§ Assignment: Your task is to filter the data below down to the lines holding "Slide".

[Before-and-after change records]

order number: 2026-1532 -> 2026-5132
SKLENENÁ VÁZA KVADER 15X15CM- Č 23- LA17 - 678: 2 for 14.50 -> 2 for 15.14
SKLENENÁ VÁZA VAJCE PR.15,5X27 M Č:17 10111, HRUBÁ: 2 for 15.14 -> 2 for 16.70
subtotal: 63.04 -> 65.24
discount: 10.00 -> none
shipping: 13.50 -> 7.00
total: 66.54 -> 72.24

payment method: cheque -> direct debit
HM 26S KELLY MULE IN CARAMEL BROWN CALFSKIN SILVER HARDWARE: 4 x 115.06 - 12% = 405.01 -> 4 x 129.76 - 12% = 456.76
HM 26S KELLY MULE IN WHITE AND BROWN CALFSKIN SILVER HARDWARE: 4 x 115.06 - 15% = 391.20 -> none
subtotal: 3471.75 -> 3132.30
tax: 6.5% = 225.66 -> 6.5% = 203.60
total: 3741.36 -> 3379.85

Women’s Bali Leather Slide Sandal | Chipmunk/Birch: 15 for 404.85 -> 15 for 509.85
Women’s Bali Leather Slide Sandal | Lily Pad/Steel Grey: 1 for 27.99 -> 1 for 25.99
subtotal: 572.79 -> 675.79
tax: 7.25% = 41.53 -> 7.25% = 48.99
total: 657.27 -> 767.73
...
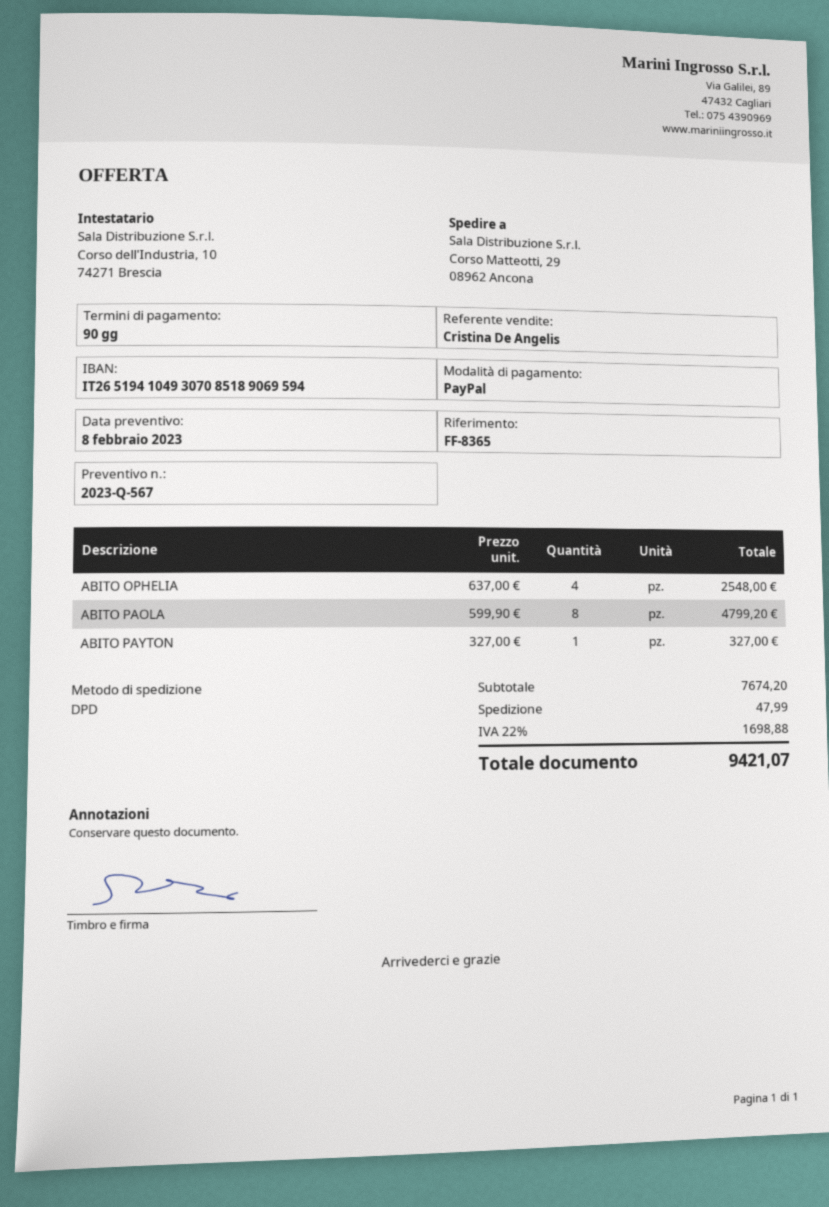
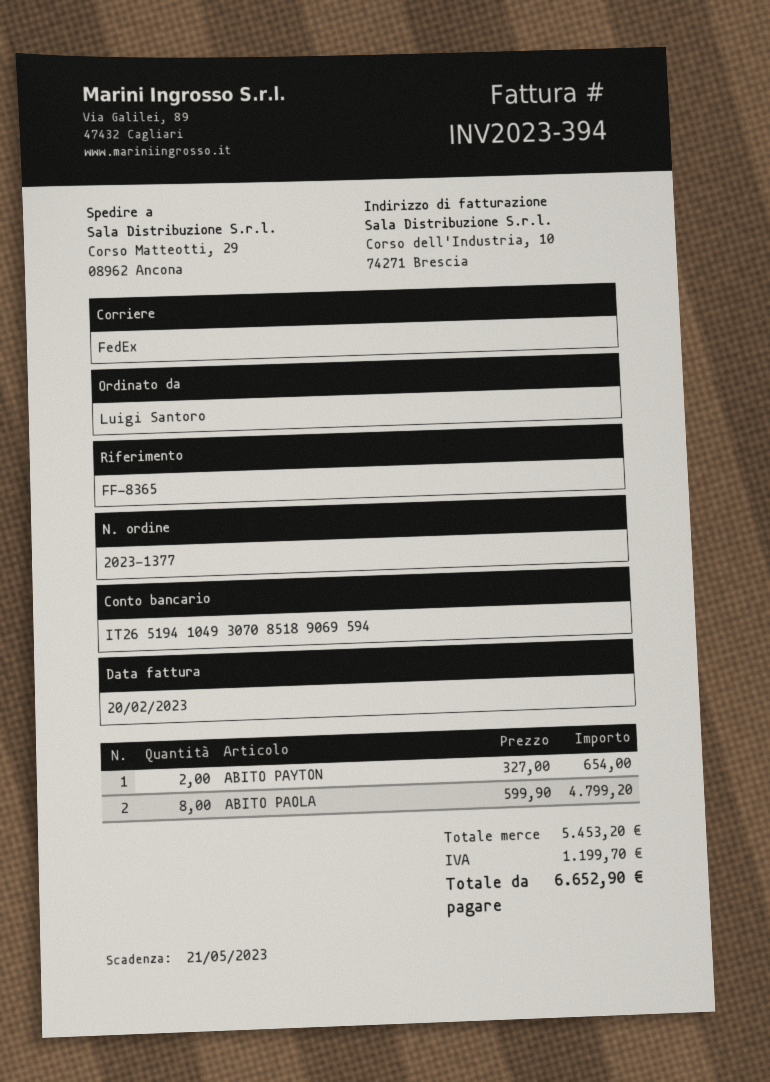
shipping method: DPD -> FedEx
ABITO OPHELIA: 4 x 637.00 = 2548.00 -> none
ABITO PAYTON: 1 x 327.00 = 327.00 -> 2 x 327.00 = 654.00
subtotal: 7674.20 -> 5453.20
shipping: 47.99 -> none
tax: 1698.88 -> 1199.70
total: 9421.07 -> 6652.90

§ Your solution:
Women’s Bali Leather Slide Sandal | Chipmunk/Birch: 15 for 404.85 -> 15 for 509.85
Women’s Bali Leather Slide Sandal | Lily Pad/Steel Grey: 1 for 27.99 -> 1 for 25.99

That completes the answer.